Diga Olivo, notevole incremento di acqua all’interno dell’invaso

Per il comparto agricolo ennese in particolare quello orticolo intensivo che interessa la zona sud della provincia arrivano notizie confortanti per l’inizio della stagione irrigua. Infatti l’acqua all’interno dell’invaso Olivo di proprietà del dipartimento regionale delle Acque, nei pressi di Barrafranca e che alimenta il comprensorio Braemi, circa 300 ettari di terreno a forte vocazione orticola intensiva, di competenza del Consorzio di Bonifica, è aumentata in modo considerevole. Alla data di ieri i volume d’acqua all’interno della diga è di poco più di di 3 milioni e 300 mila metri cubi. Tutto ciò grazie alla forti precipitazioni sia di acqua che nevose delle scorse settimane. In pratica nel giro di poco più di 40 giorni il volume d’acqua all’interno della diga è raddoppiato e nell’arco dell’ultima settimana è aumentato di quasi 1 milione e 300 mila metri cubi. Tanto per fare capire meglio dallo scorso 10 gennaio a ieri l’altezza del livello dell’acqua all’interno della diga è aumentato di quasi 4 metri e mezzo.

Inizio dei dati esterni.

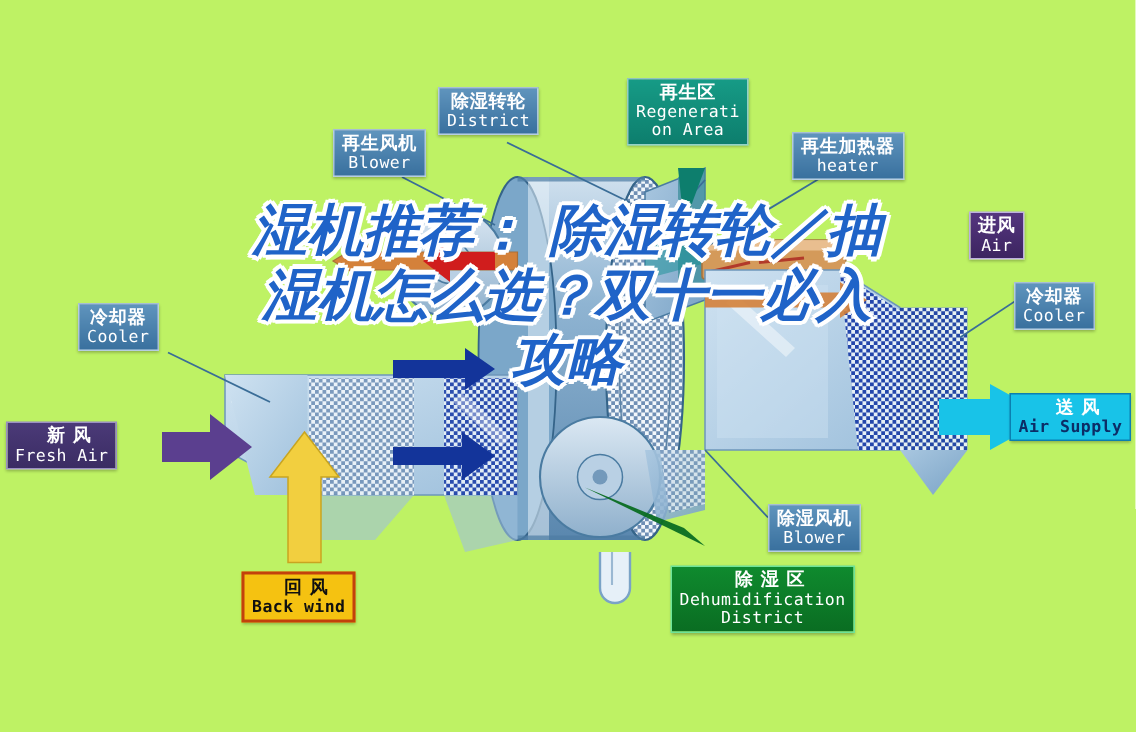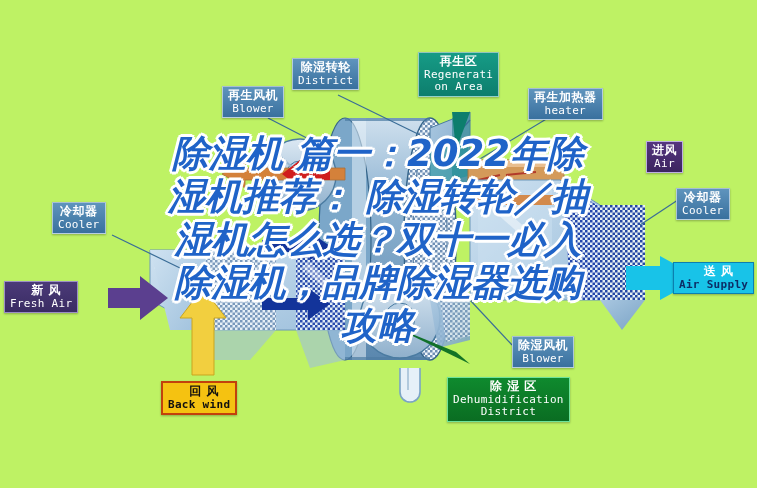"除湿机 篇一：2022年除" span.ln { html: <span>除湿机 篇一：2022年除</span> -> none }
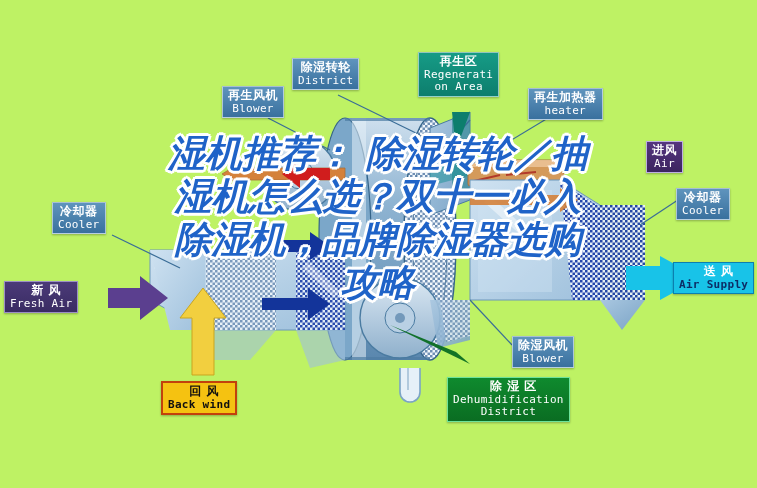"除湿机，品牌除湿器选购" span.ln { html: <span>除湿机，品牌除湿器选购</span> -> none }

Tutto ciò significa che in teoria c’è già la disponibilità di quasi un milione 3 300 mila metri cubi da poter utilizzare per l’irrigazione che dovrebbe iniziare ad aprile, di competenza del Consorzio di Bonifica, visto che la soglia minima di acqua all’interno della diga per motivi di sicurezza deve essere di non meno di 2 milioni di metri cubi. Ma considerando le previsioni del tempo delle prossime settimane e che preannunciano copiose precipitazioni è molto probabile che il volume d’acqua aumenterà ancora in modo considerevole. Per essere sicuri di poter affrontare una stagione irrigua decente da aprile a ottobre all’interno della diga devono esserci non meno di 4,5 milioni di metri cubi d’acqua poiché circa 1 milione e 500 mila metri cubi servono per l’irrigazione. Ma c’è da considerare anche l’effetto dell’evaporazione nei mesi estivi e quella che si perde per vari motivi “tecnici”, anche se però per quest’ultimo problema i tecnici del Consorzio stanno lavorando per ridurre al massimo le perdite e anche recuperare l’acqua di sorgenti che in questo momento si perde inutilmente a valle mentre invece potrebbe essere immessa all’interno dell’invaso. Inoltre sono in fase di studio anche altre soluzioni per poter prelevare l’acqua dal pelo del livello lacustre anziché in profondità in modo da evitare il prelievo anche di fango che poi provoca l’otturamento delle condotte.